START Supplied records
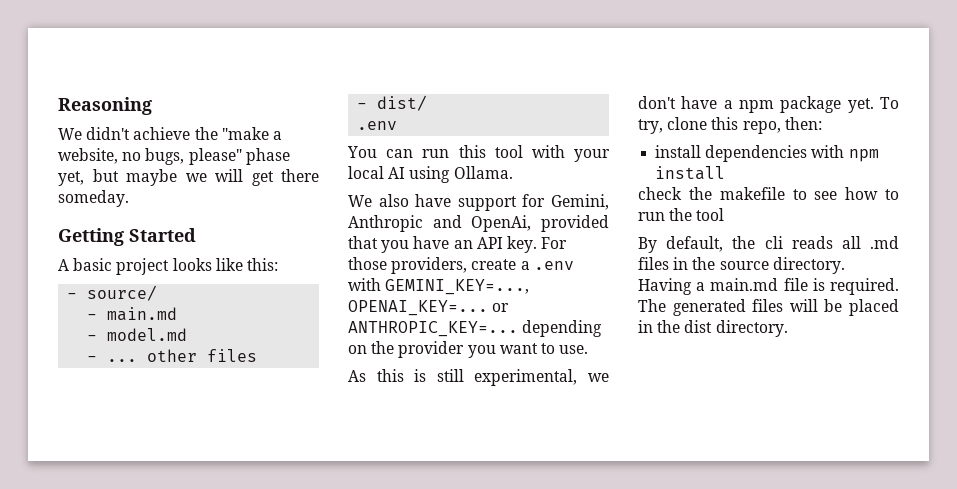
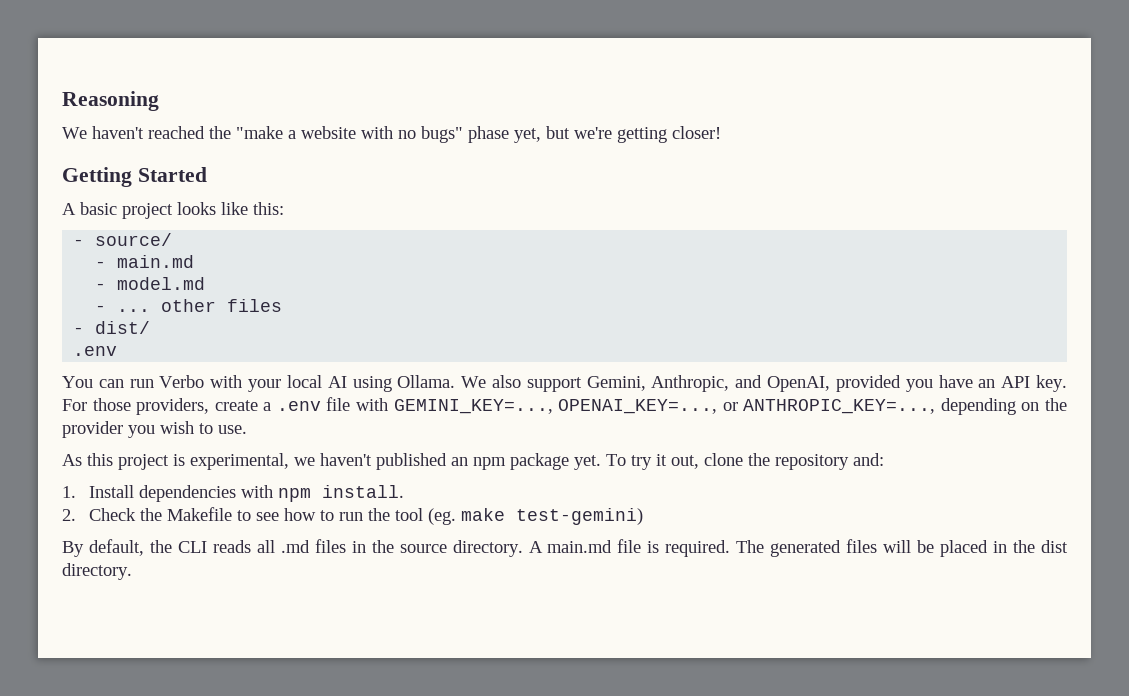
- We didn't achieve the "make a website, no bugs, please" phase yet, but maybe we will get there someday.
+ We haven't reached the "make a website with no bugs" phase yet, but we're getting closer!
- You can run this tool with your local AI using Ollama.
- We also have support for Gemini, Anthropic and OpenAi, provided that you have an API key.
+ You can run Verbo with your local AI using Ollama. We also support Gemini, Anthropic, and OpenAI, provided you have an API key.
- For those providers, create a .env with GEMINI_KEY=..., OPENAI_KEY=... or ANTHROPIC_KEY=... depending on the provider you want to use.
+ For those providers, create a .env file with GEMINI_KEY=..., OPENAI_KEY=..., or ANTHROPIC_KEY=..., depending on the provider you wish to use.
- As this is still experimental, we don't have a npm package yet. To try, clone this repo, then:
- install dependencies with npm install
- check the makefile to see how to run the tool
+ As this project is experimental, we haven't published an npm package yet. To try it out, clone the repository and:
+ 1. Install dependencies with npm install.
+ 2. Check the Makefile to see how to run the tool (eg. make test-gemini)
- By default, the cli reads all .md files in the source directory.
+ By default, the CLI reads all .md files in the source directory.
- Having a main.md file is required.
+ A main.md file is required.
END Supplied records
Activity>
Your answer should be the lines from the opening of the records through the line with "- We also have", both ends retyped exactly and pictures left out.

Answer section>
- We didn't achieve the "make a website, no bugs, please" phase yet, but maybe we will get there someday.
+ We haven't reached the "make a website with no bugs" phase yet, but we're getting closer!
- You can run this tool with your local AI using Ollama.
- We also have support for Gemini, Anthropic and OpenAi, provided that you have an API key.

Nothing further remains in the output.